» Exercise prompt: Wherever a line in the records contains the word "cases", return that line.

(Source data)
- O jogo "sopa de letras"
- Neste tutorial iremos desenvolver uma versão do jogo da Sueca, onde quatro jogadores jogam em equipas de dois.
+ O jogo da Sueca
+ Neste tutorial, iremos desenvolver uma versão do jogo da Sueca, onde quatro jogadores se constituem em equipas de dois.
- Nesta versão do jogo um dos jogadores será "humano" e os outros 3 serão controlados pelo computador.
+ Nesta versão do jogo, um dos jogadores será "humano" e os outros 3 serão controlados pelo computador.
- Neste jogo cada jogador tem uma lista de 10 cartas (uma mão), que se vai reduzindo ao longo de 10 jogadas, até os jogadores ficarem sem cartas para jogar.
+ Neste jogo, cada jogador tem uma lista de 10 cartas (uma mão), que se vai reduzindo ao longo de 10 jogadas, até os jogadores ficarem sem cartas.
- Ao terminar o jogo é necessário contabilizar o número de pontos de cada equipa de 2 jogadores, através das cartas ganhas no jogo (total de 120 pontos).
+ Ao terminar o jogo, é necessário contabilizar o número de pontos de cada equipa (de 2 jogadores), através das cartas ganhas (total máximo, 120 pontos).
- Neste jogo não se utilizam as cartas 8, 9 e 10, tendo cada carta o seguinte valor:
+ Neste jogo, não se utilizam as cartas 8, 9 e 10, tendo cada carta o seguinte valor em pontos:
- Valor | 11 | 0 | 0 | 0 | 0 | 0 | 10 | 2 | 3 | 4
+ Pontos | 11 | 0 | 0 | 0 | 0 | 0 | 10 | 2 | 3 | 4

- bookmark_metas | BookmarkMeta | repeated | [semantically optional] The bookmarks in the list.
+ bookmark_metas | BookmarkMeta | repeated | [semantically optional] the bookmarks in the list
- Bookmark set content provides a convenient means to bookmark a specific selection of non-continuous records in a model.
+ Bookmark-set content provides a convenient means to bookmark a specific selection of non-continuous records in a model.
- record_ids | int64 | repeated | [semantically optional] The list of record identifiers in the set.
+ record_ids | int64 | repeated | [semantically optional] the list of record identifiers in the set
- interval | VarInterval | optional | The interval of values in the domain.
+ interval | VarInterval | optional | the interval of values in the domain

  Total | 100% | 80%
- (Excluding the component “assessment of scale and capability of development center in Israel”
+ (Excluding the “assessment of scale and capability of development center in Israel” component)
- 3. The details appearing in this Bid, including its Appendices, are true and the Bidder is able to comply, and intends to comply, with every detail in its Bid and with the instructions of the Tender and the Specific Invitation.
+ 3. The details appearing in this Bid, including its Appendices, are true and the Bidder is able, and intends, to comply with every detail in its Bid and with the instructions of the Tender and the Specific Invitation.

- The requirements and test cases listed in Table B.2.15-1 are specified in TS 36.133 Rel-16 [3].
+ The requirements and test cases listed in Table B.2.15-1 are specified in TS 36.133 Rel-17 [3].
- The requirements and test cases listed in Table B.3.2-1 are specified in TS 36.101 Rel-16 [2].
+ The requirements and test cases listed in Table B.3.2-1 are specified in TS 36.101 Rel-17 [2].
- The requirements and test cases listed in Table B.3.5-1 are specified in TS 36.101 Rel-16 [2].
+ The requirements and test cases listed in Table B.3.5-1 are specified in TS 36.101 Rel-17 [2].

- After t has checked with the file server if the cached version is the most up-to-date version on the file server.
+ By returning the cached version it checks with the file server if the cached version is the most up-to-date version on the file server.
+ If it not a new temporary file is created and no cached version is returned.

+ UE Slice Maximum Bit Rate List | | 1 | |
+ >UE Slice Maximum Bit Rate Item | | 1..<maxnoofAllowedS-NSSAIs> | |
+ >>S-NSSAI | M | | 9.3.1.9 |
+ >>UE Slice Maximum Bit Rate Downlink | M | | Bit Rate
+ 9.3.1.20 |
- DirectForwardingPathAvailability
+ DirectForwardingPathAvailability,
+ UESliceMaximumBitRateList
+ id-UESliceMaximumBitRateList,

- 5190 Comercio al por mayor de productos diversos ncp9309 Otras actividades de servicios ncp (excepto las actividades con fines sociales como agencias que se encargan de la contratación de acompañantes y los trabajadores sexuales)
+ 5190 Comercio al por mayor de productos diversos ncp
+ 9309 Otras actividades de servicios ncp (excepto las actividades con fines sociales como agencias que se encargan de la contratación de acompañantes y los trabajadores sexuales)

» Response:
- The requirements and test cases listed in Table B.2.15-1 are specified in TS 36.133 Rel-16 [3].
+ The requirements and test cases listed in Table B.2.15-1 are specified in TS 36.133 Rel-17 [3].
- The requirements and test cases listed in Table B.3.2-1 are specified in TS 36.101 Rel-16 [2].
+ The requirements and test cases listed in Table B.3.2-1 are specified in TS 36.101 Rel-17 [2].
- The requirements and test cases listed in Table B.3.5-1 are specified in TS 36.101 Rel-16 [2].
+ The requirements and test cases listed in Table B.3.5-1 are specified in TS 36.101 Rel-17 [2].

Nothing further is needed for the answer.